SUPPLIED RECORDS →
══════

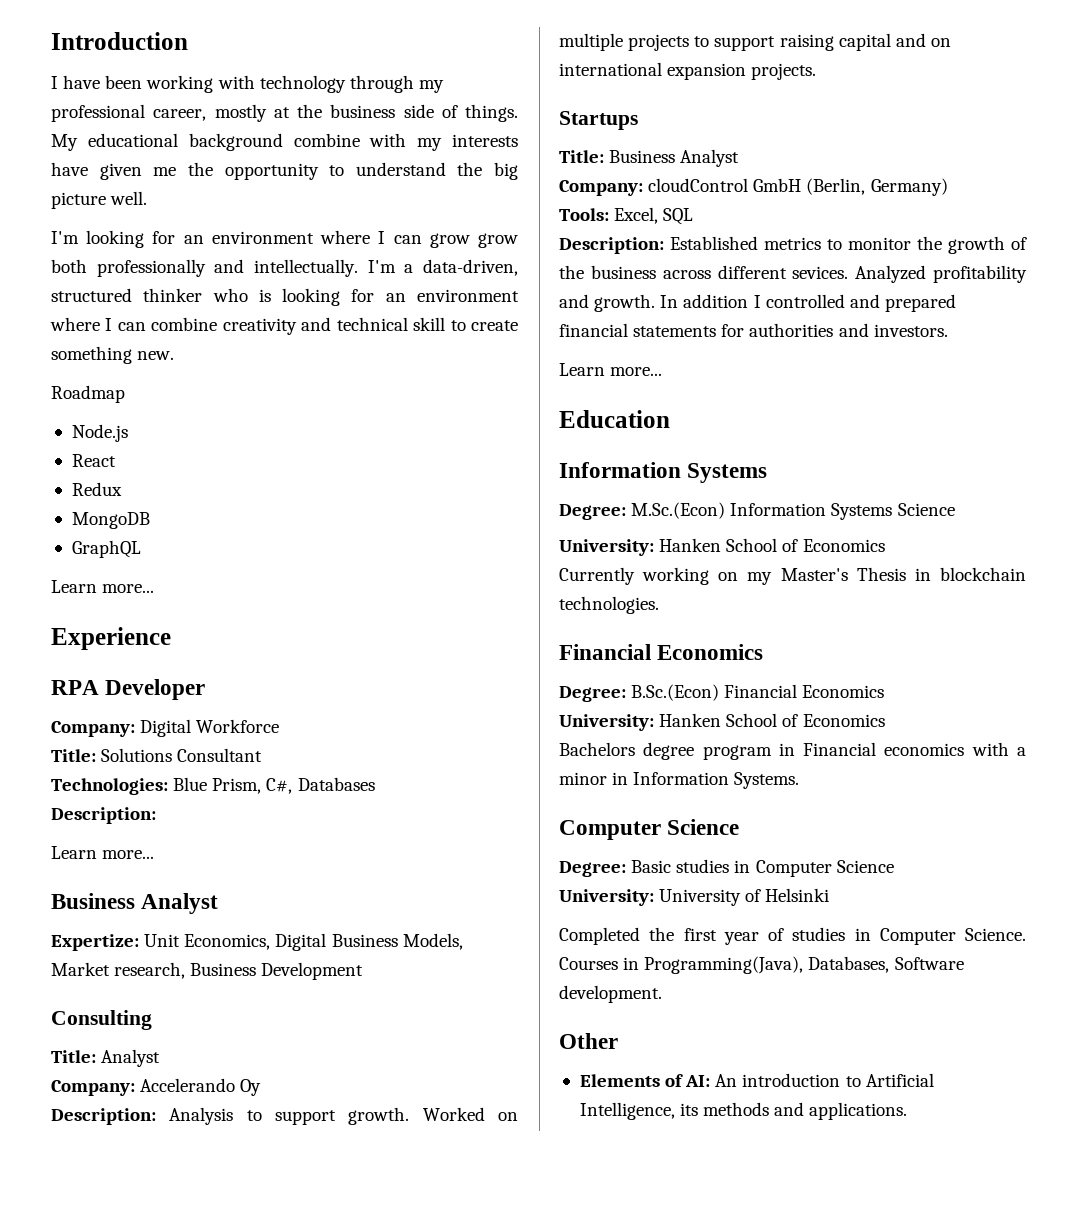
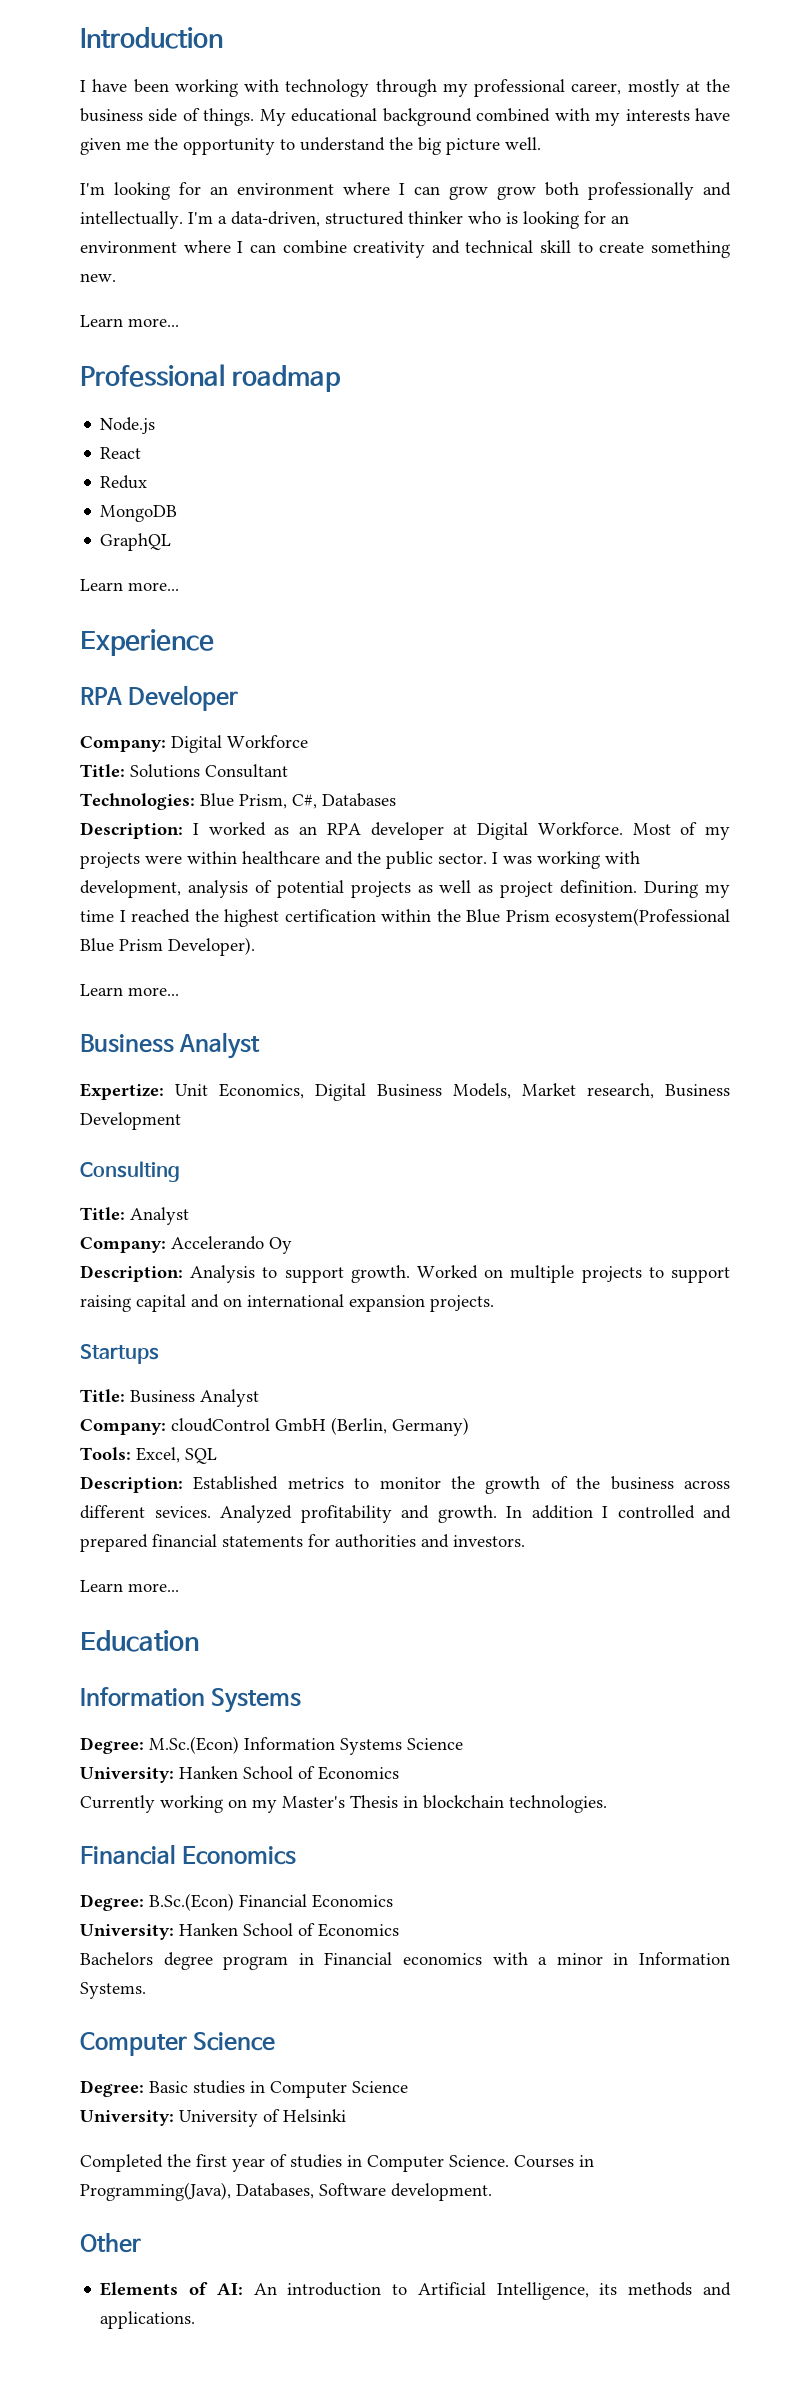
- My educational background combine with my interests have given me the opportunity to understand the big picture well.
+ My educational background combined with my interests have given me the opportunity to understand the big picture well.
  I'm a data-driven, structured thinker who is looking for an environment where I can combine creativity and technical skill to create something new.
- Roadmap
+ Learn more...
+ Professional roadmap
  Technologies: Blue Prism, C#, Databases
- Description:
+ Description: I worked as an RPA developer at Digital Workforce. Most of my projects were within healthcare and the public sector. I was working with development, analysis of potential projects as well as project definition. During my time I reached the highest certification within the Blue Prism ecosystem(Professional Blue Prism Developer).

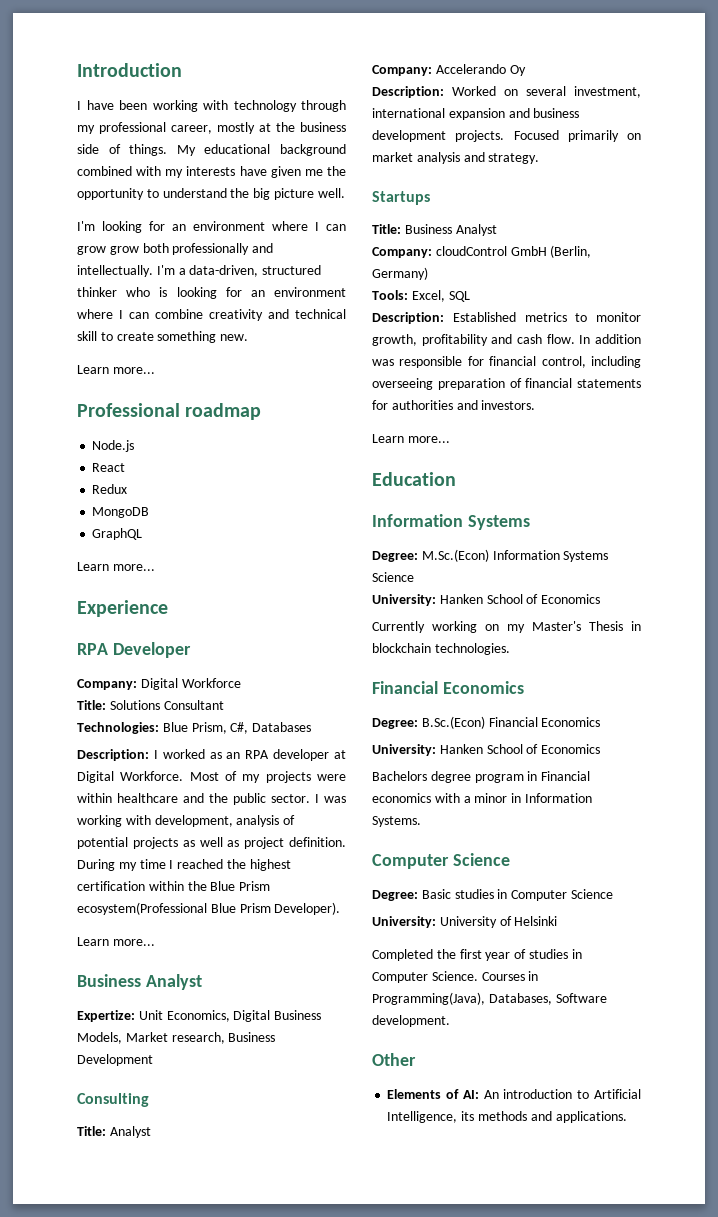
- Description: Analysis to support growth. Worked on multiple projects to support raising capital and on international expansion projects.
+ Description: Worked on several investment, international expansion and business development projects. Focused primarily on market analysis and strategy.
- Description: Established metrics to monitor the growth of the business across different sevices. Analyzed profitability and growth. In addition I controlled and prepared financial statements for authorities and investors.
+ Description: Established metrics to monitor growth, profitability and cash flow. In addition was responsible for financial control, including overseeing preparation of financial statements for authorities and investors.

══════

WHAT TO PRODUCE → Scan the listing above and copy all lines containing the word "Professional".

RESULT BELOW →
+ Professional roadmap
+ Description: I worked as an RPA developer at Digital Workforce. Most of my projects were within healthcare and the public sector. I was working with development, analysis of potential projects as well as project definition. During my time I reached the highest certification within the Blue Prism ecosystem(Professional Blue Prism Developer).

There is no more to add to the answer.